- _What you will do_
Whatever appears in the records, retype it exactly, except for the pictures.
◇ ◇ ◇ ◇ ◇
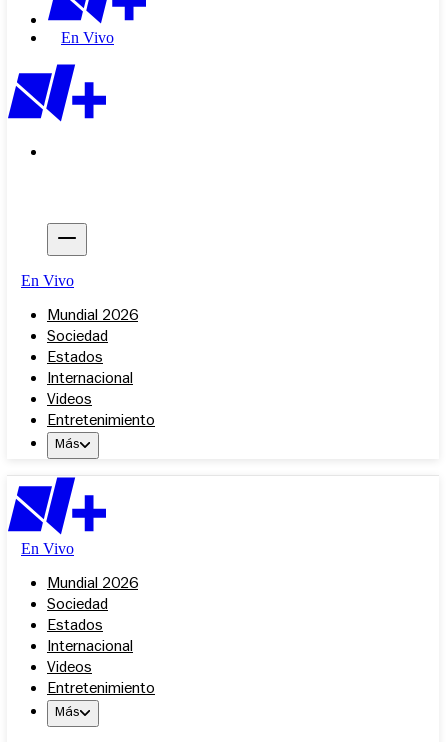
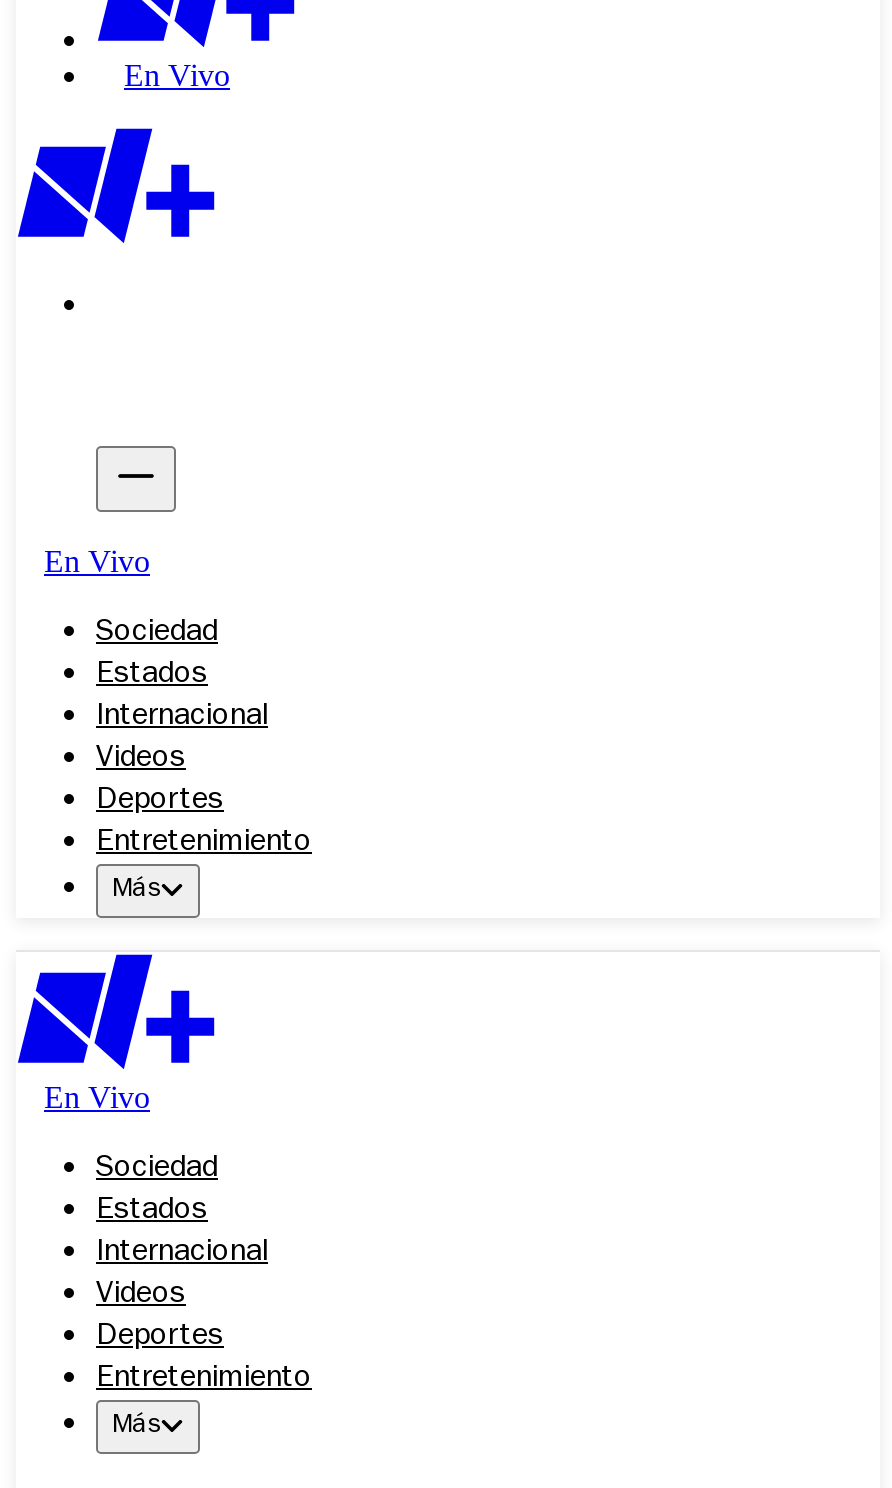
- Mundial 2026

moved up: Sociedad | Estados | Internacional | Videos

+ Deportes

- Mundial 2026

moved up: Sociedad | Estados | Internacional | Videos

+ Deportes
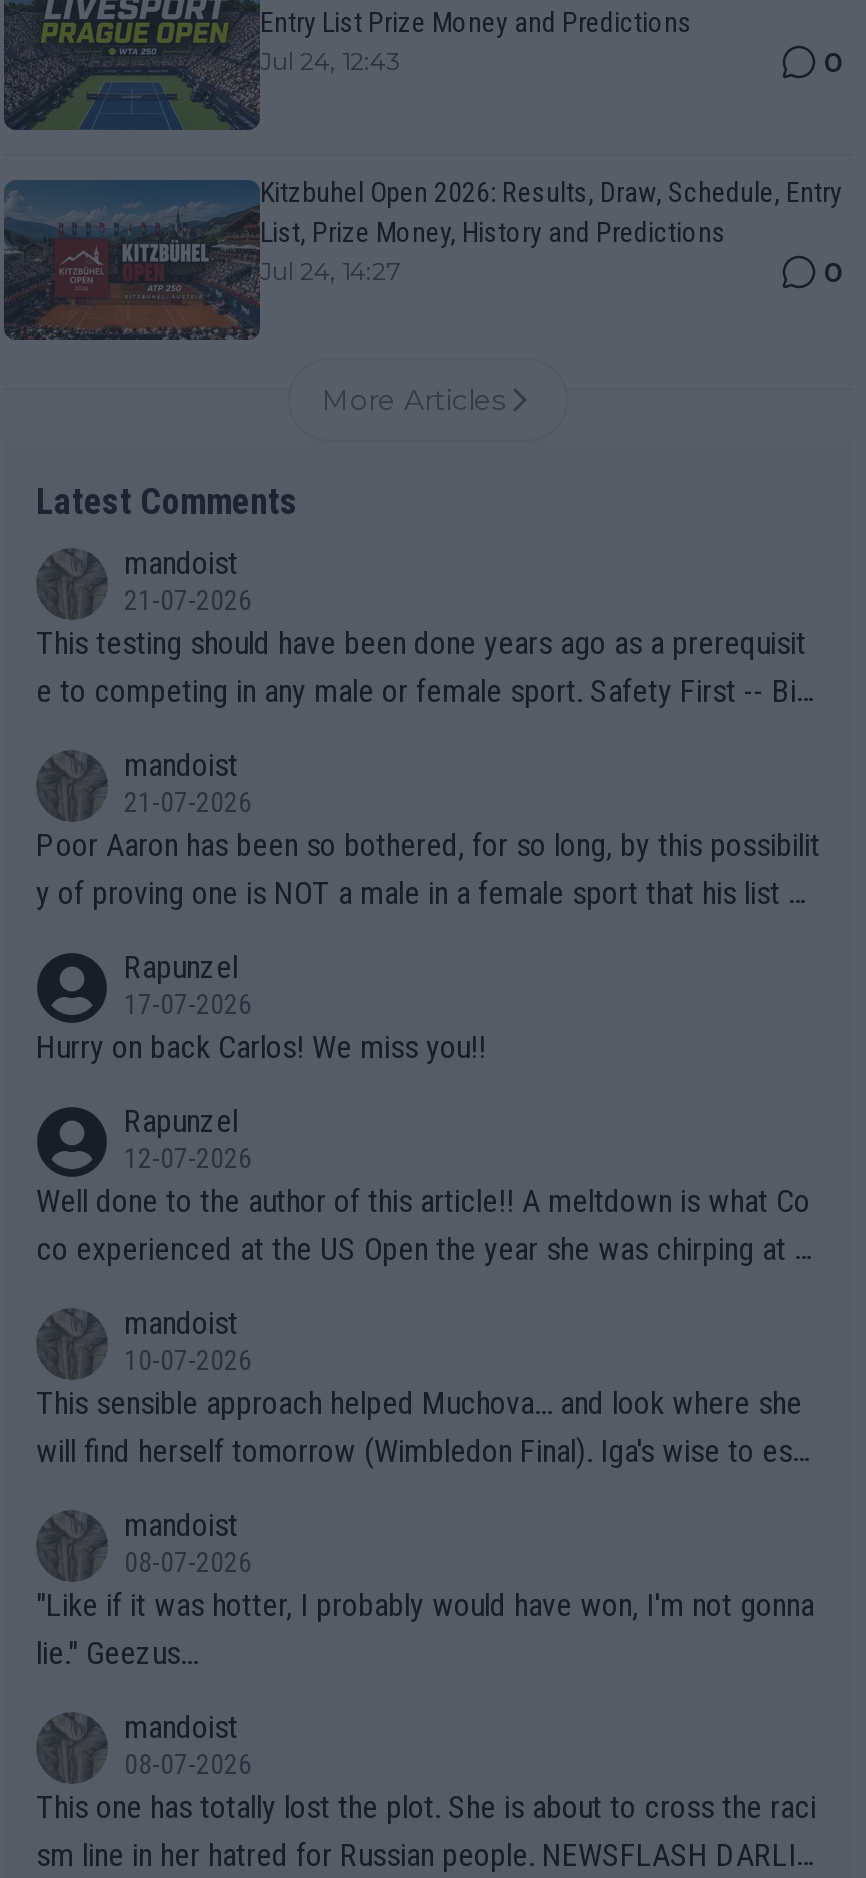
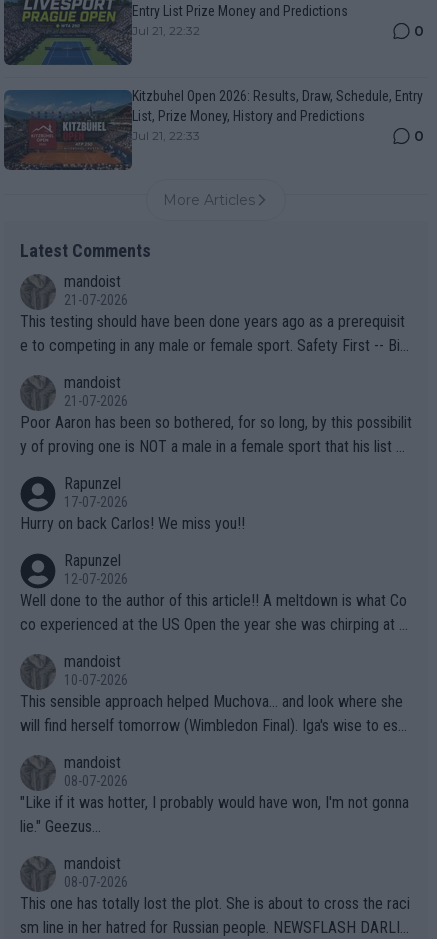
- Jul 24, 12:43
+ Jul 21, 22:32

- Jul 24, 14:27
+ Jul 21, 22:33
◇ ◇ ◇ ◇ ◇
- _Answer area_
- Mundial 2026

moved up: Sociedad | Estados | Internacional | Videos

+ Deportes

- Mundial 2026

moved up: Sociedad | Estados | Internacional | Videos

+ Deportes
- Jul 24, 12:43
+ Jul 21, 22:32

- Jul 24, 14:27
+ Jul 21, 22:33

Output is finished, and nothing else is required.